So are correlation studies bad? Not at all. In fact, they offer tremendous value in helping us understand web behavior. These particular studies remind us of the critical link between great content, online reputation and trust, and getting results in both search engines and on social media sites. The fact is that these things are inextricably linked, not by one causing the other, but because there is a common set of behaviors that will cause both. You can summarize some of the desired behaviors as follows:

  1. Create great content
  2. Build relationships with influencers
  3. Build relationships with communities of likeminded people
  4. Strive to help others out

You can add your own to the above list if you like, but you get the idea.

What About the PageRank Flow in Google Plus?

Why would Google allow PageRank to flow in parts of Google Plus if it did not intend to use it? This study does not prove that they don’t use it, and in fact, I believe that they do use it, just not the same way that they have used traditional web links. A couple of areas where this PageRank could have an impact are:

  1. You may have seen Google+ content in your search results. Google Plus posts made by people with higher PageRank profiles may get more rapidly indexed than by Google Plus posts made by other profiles.
  2. A higher PageRank of a Google Plus profile may increase the likelihood that hose posts will show up in the personalized search results for people that follow that profile.

Mark Traphagen did an excellent write up of Google Plus driving personalization that you can read for more information on this topic.

But why would Google not use the PageRank in Google Plus Shares to drive ranking? I believe there are three answers to this question:

  1. It would be too easy to game – Google does not want people running around sharing content with SEO as their goal. I believe that Google Plus provides a tremendous amount of valuable information to Google about the preferences of people that can provide significant enhancements to their personalization algorithms. Put simply, bad SEO link building behavior would mess up the value of this data source.
  2. The data is probably too sparse – yes we all think it is this huge mountain of data that they can use, so they must be using it. Certainly adoption of Google Plus is growing rapidly. There are many people who do a LOT of posting on G+. But there are far more people who do not. Even in the SEO industry a significant number of people are not at all active on Google Plus.
  3. Google Plus Shares don’t require the same level of effort as implementing a link on a web site, and they don’t involve as much commitment – on an active profile that Share has scrolled out of site within a few days’ time.

Endorsement Commitment Chart

As human beings we are all inherently flawed. In the search industry, we have a strong tendency to assume that our belief that Google could leverage a signal as a ranking factor means that they do leverage that signal. The problem is that speculating that something is a great ranking signal is different than figuring out how to effectively use it. Whether or not a source of data makes a good ranking signal is ultimately determined by a combination of highly sophisticated mathematics, and lots and lots of real world testing.

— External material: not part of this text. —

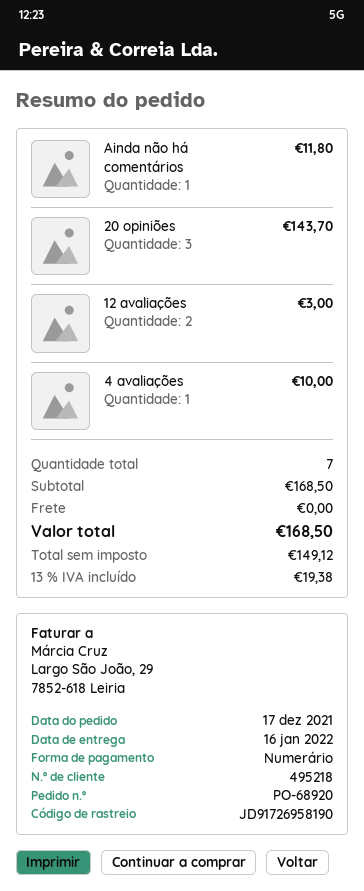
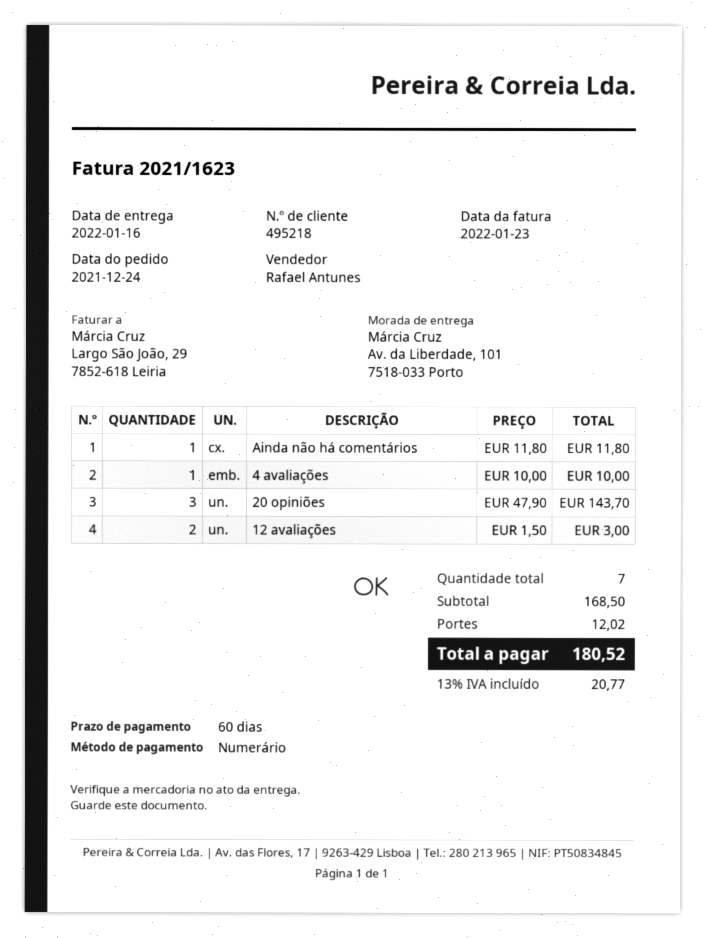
order date: 2021-12-17 -> 2021-12-24
shipping: 0.00 -> 12.02
tax: 13% = 19.38 -> 13% = 20.77
total: 168.50 -> 180.52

The reality is often quite different than the speculation. It behooves us, myself included, to remember that. The correlation studies actually give us fantastic information. Information that does not suggest we pursue manipulative behavior, but in fact suggests that we pursue world-class content marketing as a core business strategy.

Summary Commentary

Here is how I would sum it up:

  1. Google+ shares do drive discovery.
  2. Google+ shares probably drive indexing as well, with some possibility of error in this stage of testing (links we don’t know about).
  3. We saw no evidence of Google+ shares driving ranking.

It is also interesting that Google Plus shares do not appear to exhibit a “Query Deserves Freshness” (QDF) behavior. If a social share was treated as a potential indicator of news as you might expect a very fast indexing response with initially higher ranking that declines over time would be what you would see. Yet, our Test Pages took 10 days to appear in the index. This is clearly not breaking news level behavior. If Google+ is used at all in this fashion, it would probably require a much bigger burst of activity of social shares for QDF treatment to happen, and it may require the support of links elsewhere on the web.

Our test was designed to eliminate distracting signals, and hence we did something that in its own way was a bit unnatural. We attempted to minimize and in fact eliminate re-shares. Our text description of the articles was not normal – in fact it was a warning to others to not look at the content. We needed to do that to try and get as pure measurement. In addition, every share of the content used the exact same descriptions, which is also somewhat unnatural.

These constraints could possibly impact the validity of the findings. In addition, other behavior patterns, such as organic re-shares, comments, and other activity could help improve the results. But, ordinary web links do not depend on comments and re-shares to carry weight.

My opinion is that if there is any impact from links in Google Plus shares, that these links do not get treated the same way a regular link does even though we can see that links in Google Plus pass PageRank. For purposes of this discussion, and for the study, we are not talking about “personalized” results. That is another matter, and Google Plus Shares by people you know do impact the personalization of your results.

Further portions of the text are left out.